Your job is to return every line in the data holding the string "none".

Recorded data:
------------------------
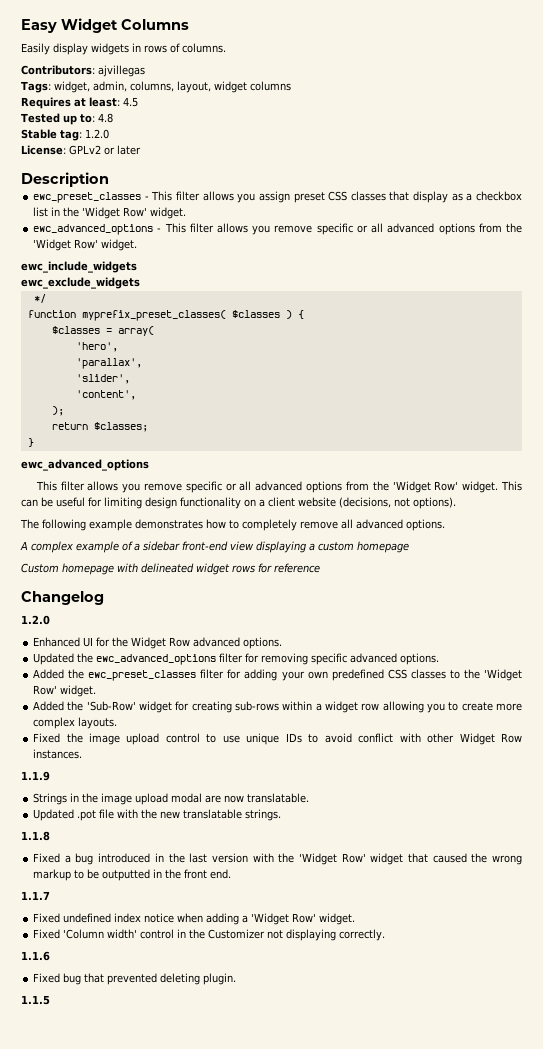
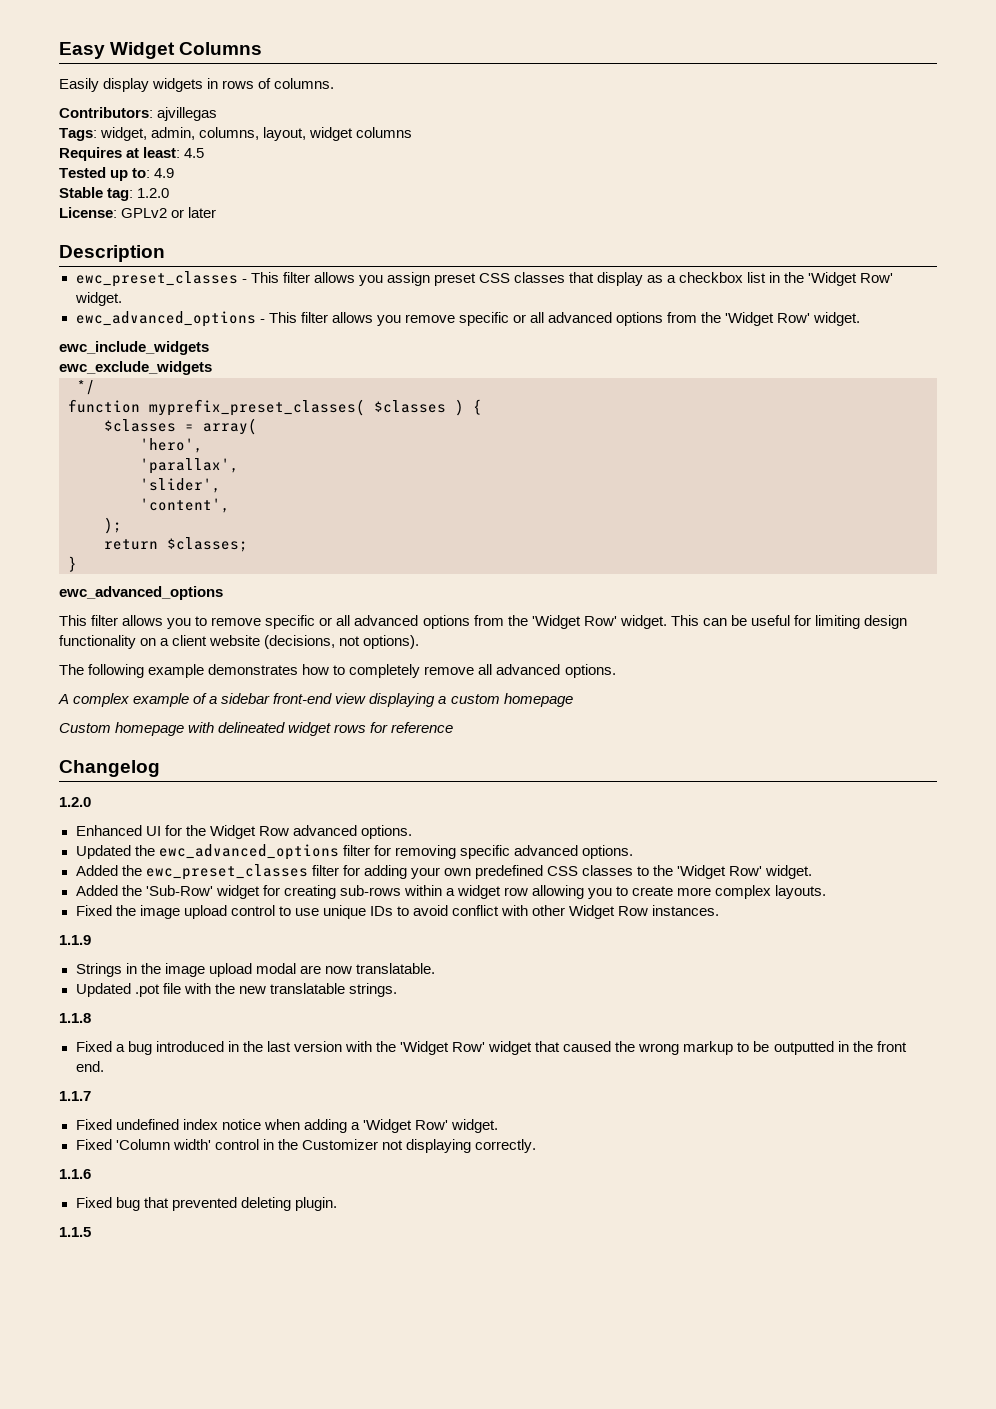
[97,113,113,123] 4.8 -> [154,168,175,178] 4.9
(141, 488) none -> [195,616,208,626] to

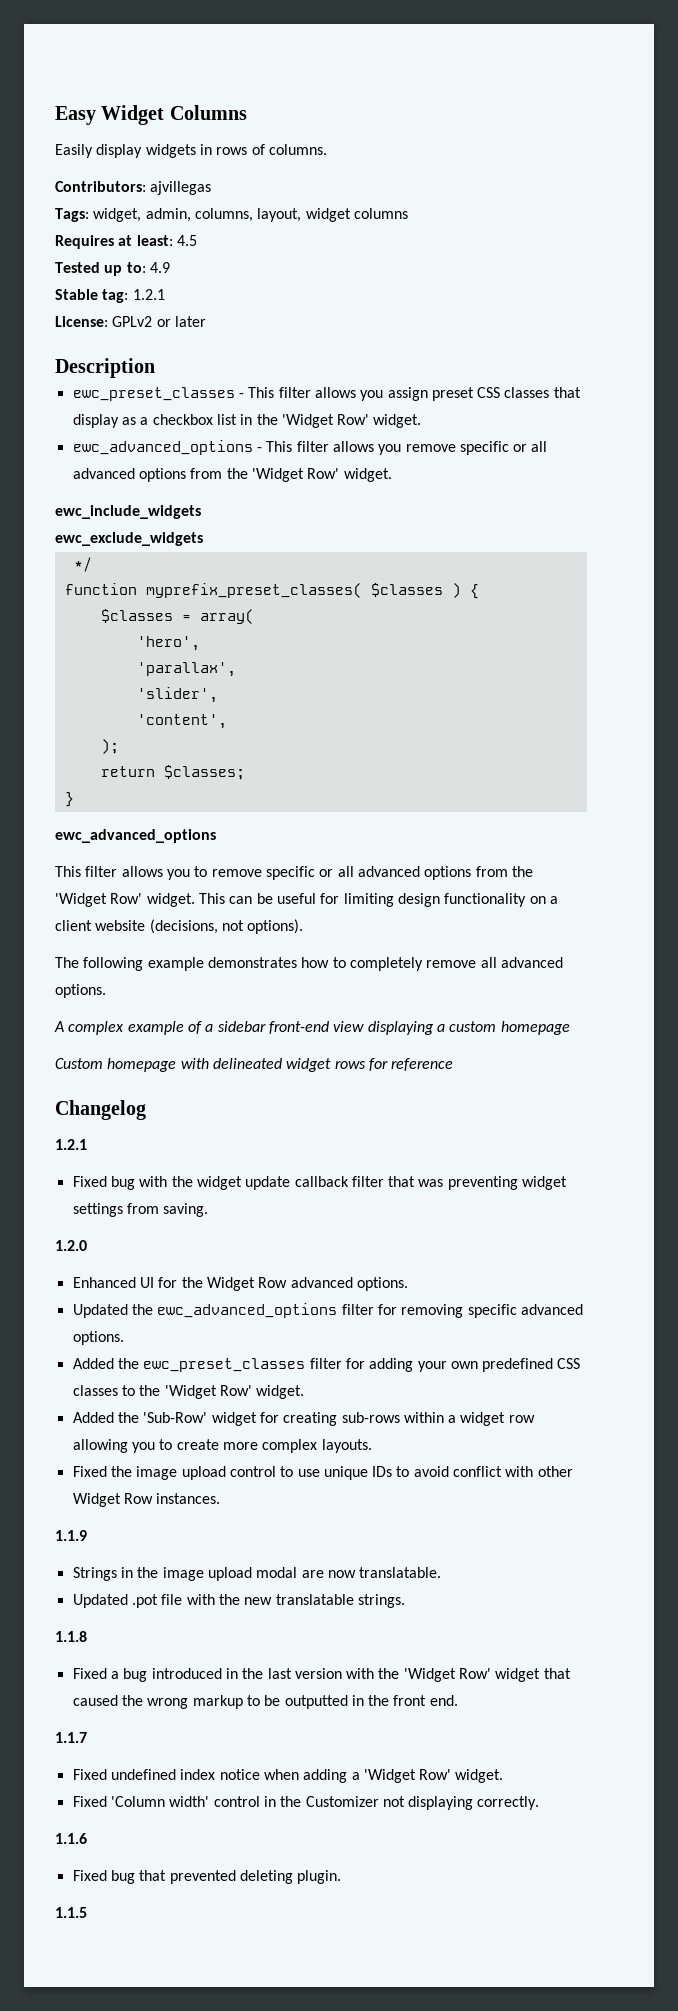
[137,188,170,198] 1.2.0 -> [132,289,165,300] 1.2.1
(160, 768) none -> [55,1139,87,1150] [72,1176,568,1190] [72,1203,209,1217] // 1.2.1 // Fixed bug with the widget update callback filter that was preventing widget settings from saving.

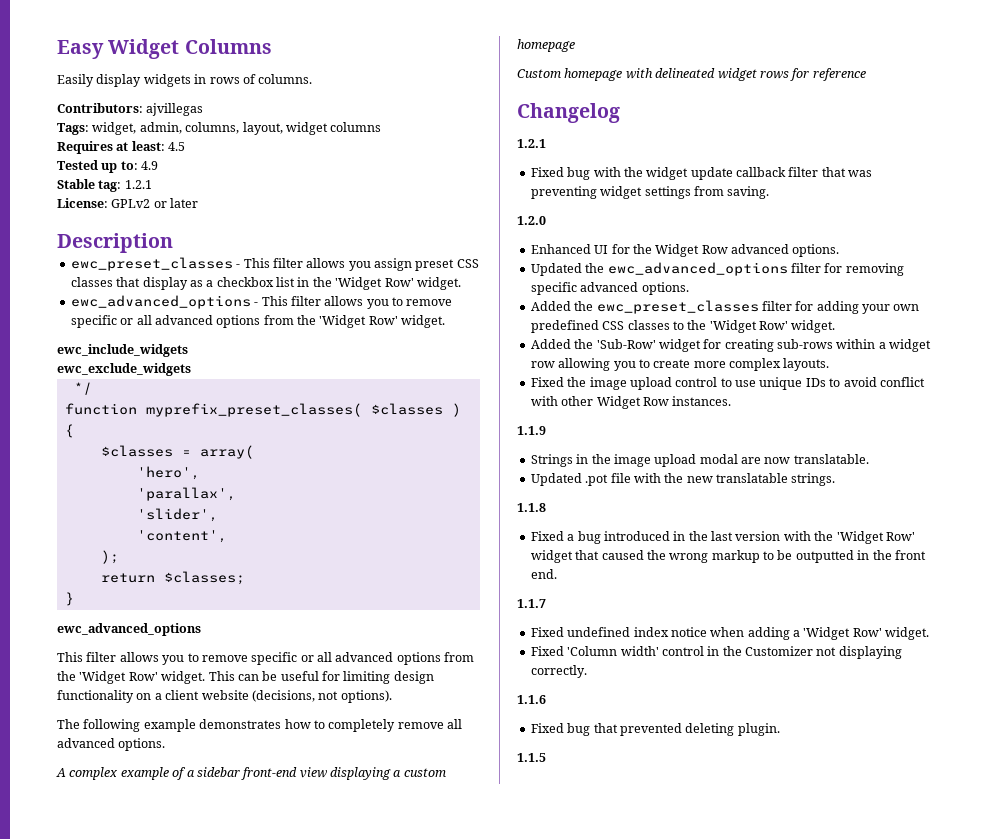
(402, 449) none -> [392,297,403,306] to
------------------------
OUTPUT OF THE EXERCISE:
(141, 488) none -> [195,616,208,626] to
(160, 768) none -> [55,1139,87,1150] [72,1176,568,1190] [72,1203,209,1217] // 1.2.1 // Fixed bug with the widget update callback filter that was preventing widget settings from saving.
(402, 449) none -> [392,297,403,306] to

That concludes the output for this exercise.